◆ Requirement ◆
Every line of the listing below is to be duplicated exactly, with the pictures left out.

◆ Records for this task ◆
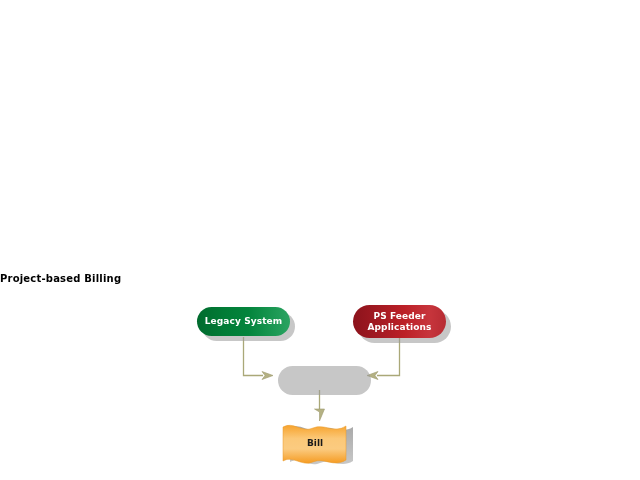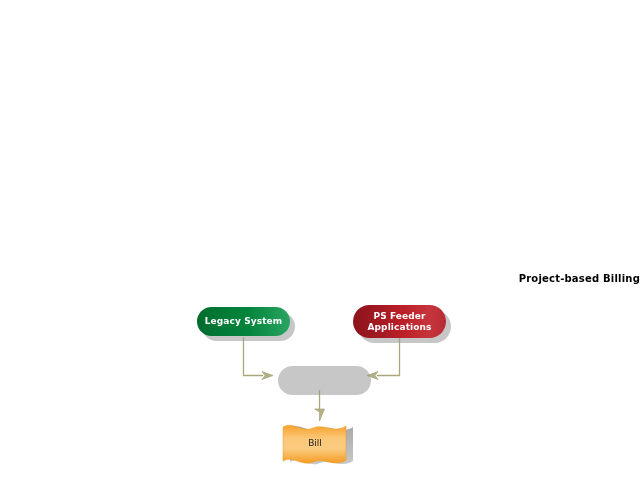--- a/index.html
+++ b/index.html
@@ -15,21 +15,21 @@
     overflow: hidden;
     font-family: "DejaVu Sans", "Liberation Sans", sans-serif;
   }
 
   
   #diagram-title {
     position: absolute;
     left: 0;
     top: 273px;
     width: 640px;
-    text-align: right;
+    text-align: left;
     font-size: 10px;
     font-weight: bold;
     color: #000000;
     letter-spacing: 0.2px;
     white-space: nowrap;
   }
 
   
   #connector-layer {
     position: absolute;
@@ -133,21 +133,21 @@
   #node-bill-label {
     position: absolute;
     left: 0;
     top: 0;
     width: 68px;
     height: 44px;
     display: flex;
     align-items: center;
     justify-content: center;
     font-size: 9px;
-    font-weight: normal;
+    font-weight: bold;
     color: #1a1a1a;
     pointer-events: none;
   }
 </style>
 </head>
 <body>
 
 <div id="canvas">
 
   <div id="diagram-title">Project-based Billing</div>

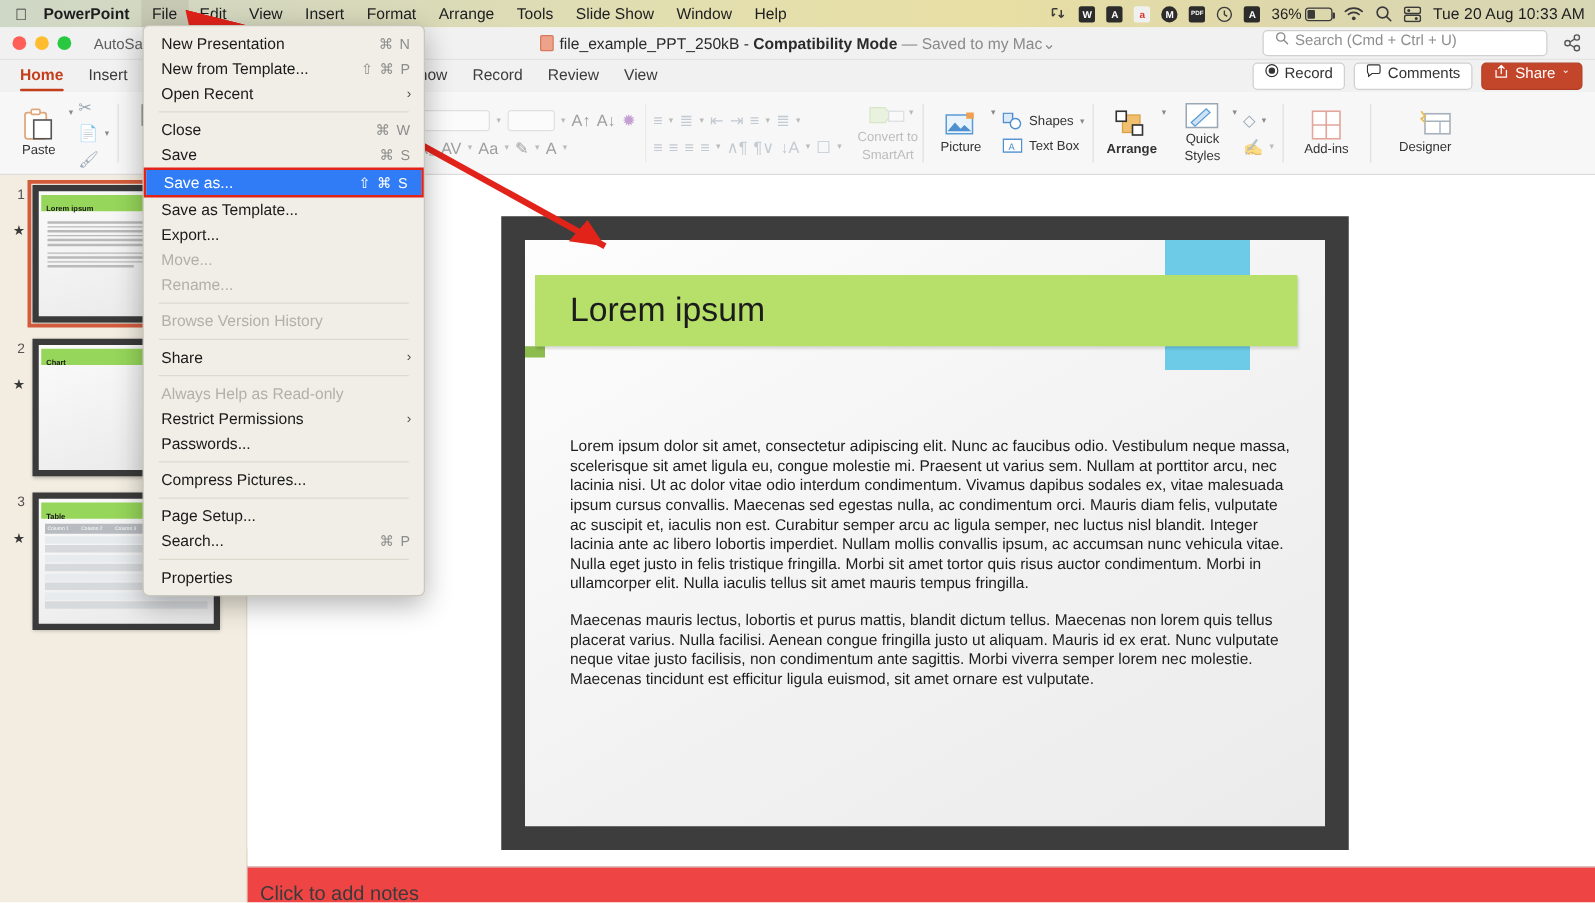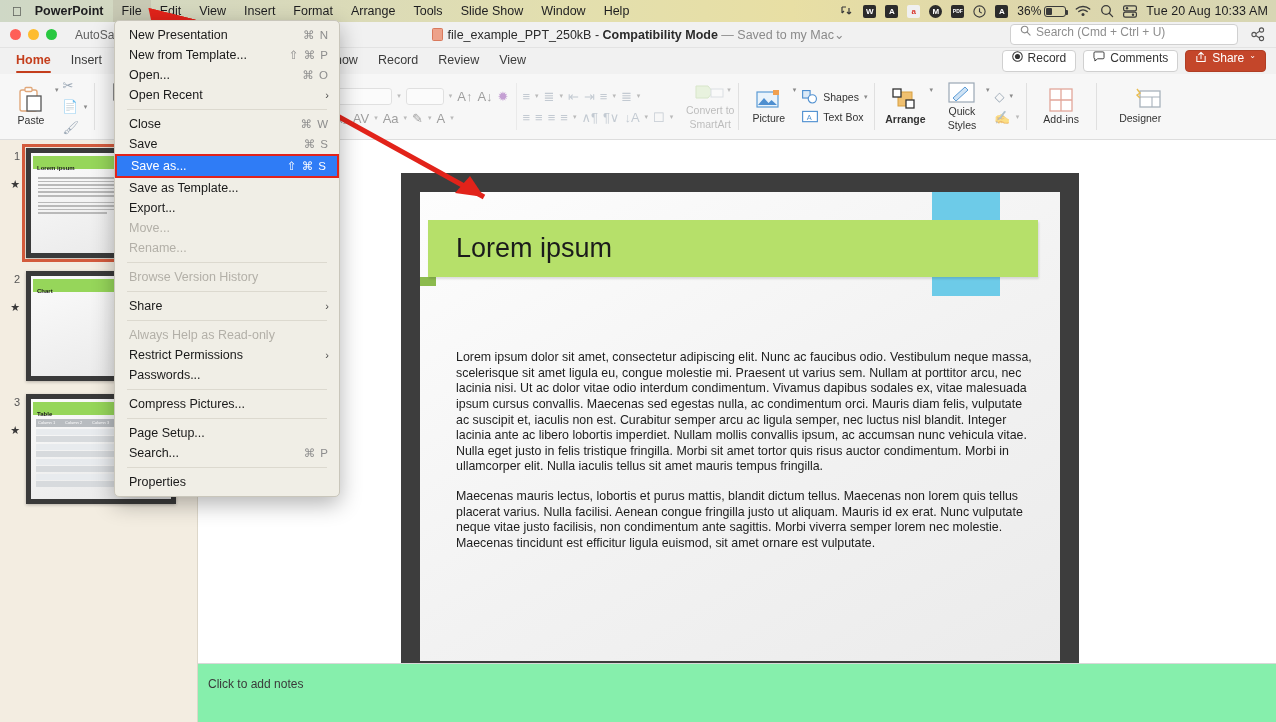--- a/index.html
+++ b/index.html
@@ -138,23 +138,23 @@
   .green-band .title {
     font-size: 27px; color: #1b1b1b; line-height: 57px; padding-left: 28px;
     font-family: "Liberation Sans", sans-serif;
   }
   .green-tab { position: absolute; left: 0px; top: 85px; width: 16px; height: 9px; background: #8cbb4e; }
   .body-text { position: absolute; left: 36px; right: 22px; top: 158px; font-size: 12.4px;
                color: #1d1d1d; line-height: 1.26; text-align: left; }
   .body-text p + p { margin-top: 14px; }
 
   .notes {
-    position: absolute; left: 198px; right: 0; bottom: 0; height: 59px;
-    background: #86efac; border-top: 1px solid #d8d8d8;
-    font-size: 12px; color: #3a3a3a; padding: 13px 0 0 10px;
+    position: absolute; left: 198px; right: 0; bottom: 0; height: 29px;
+    background: #ef4444; border-top: 1px solid #d8d8d8;
+    font-size: 16px; color: #3a3a3a; padding: 13px 0 0 10px;
   }
 
   
   .menu {
     position: absolute; left: 114px; top: 20px; width: 226px; background: #f0eee6;
     border: 1px solid #c9c6bb; border-radius: 5px;
     box-shadow: 0 7px 22px rgba(0,0,0,0.30); padding: 4px 0; z-index: 40;
     font-size: 12.5px; color: #1a1a1a;
   }
   .mi { display: flex; align-items: center; height: 20px; padding: 0 10px 0 14px; white-space: nowrap; }
@@ -591,24 +591,20 @@
   <div class="menu">
     <div class="mi">
       <span class="ml">New Presentation</span>
         <span class="mk">⌘ N</span>
     </div>
     <div class="mi">
       <span class="ml">New from Template...</span>
         <span class="mk">⇧ ⌘ P</span>
     </div>
     <div class="mi">
-      <span class="ml">Open...</span>
-        <span class="mk">⌘ O</span>
-    </div>
-    <div class="mi">
       <span class="ml">Open Recent</span>
         <span class="arrow">›</span>
     </div>
     <div class="msep"></div>
     <div class="mi">
       <span class="ml">Close</span>
         <span class="mk">⌘ W</span>
     </div>
     <div class="mi">
       <span class="ml">Save</span>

◆ Finished task ◆
--- a/index.html
+++ b/index.html
@@ -15,21 +15,21 @@
     overflow: hidden;
     font-family: "DejaVu Sans", "Liberation Sans", sans-serif;
   }
 
   
   #diagram-title {
     position: absolute;
     left: 0;
     top: 273px;
     width: 640px;
-    text-align: right;
+    text-align: left;
     font-size: 10px;
     font-weight: bold;
     color: #000000;
     letter-spacing: 0.2px;
     white-space: nowrap;
   }
 
   
   #connector-layer {
     position: absolute;
@@ -133,21 +133,21 @@
   #node-bill-label {
     position: absolute;
     left: 0;
     top: 0;
     width: 68px;
     height: 44px;
     display: flex;
     align-items: center;
     justify-content: center;
     font-size: 9px;
-    font-weight: normal;
+    font-weight: bold;
     color: #1a1a1a;
     pointer-events: none;
   }
 </style>
 </head>
 <body>
 
 <div id="canvas">
 
   <div id="diagram-title">Project-based Billing</div>

--- a/index.html
+++ b/index.html
@@ -138,23 +138,23 @@
   .green-band .title {
     font-size: 27px; color: #1b1b1b; line-height: 57px; padding-left: 28px;
     font-family: "Liberation Sans", sans-serif;
   }
   .green-tab { position: absolute; left: 0px; top: 85px; width: 16px; height: 9px; background: #8cbb4e; }
   .body-text { position: absolute; left: 36px; right: 22px; top: 158px; font-size: 12.4px;
                color: #1d1d1d; line-height: 1.26; text-align: left; }
   .body-text p + p { margin-top: 14px; }
 
   .notes {
-    position: absolute; left: 198px; right: 0; bottom: 0; height: 59px;
-    background: #86efac; border-top: 1px solid #d8d8d8;
-    font-size: 12px; color: #3a3a3a; padding: 13px 0 0 10px;
+    position: absolute; left: 198px; right: 0; bottom: 0; height: 29px;
+    background: #ef4444; border-top: 1px solid #d8d8d8;
+    font-size: 16px; color: #3a3a3a; padding: 13px 0 0 10px;
   }
 
   
   .menu {
     position: absolute; left: 114px; top: 20px; width: 226px; background: #f0eee6;
     border: 1px solid #c9c6bb; border-radius: 5px;
     box-shadow: 0 7px 22px rgba(0,0,0,0.30); padding: 4px 0; z-index: 40;
     font-size: 12.5px; color: #1a1a1a;
   }
   .mi { display: flex; align-items: center; height: 20px; padding: 0 10px 0 14px; white-space: nowrap; }
@@ -591,24 +591,20 @@
   <div class="menu">
     <div class="mi">
       <span class="ml">New Presentation</span>
         <span class="mk">⌘ N</span>
     </div>
     <div class="mi">
       <span class="ml">New from Template...</span>
         <span class="mk">⇧ ⌘ P</span>
     </div>
     <div class="mi">
-      <span class="ml">Open...</span>
-        <span class="mk">⌘ O</span>
-    </div>
-    <div class="mi">
       <span class="ml">Open Recent</span>
         <span class="arrow">›</span>
     </div>
     <div class="msep"></div>
     <div class="mi">
       <span class="ml">Close</span>
         <span class="mk">⌘ W</span>
     </div>
     <div class="mi">
       <span class="ml">Save</span>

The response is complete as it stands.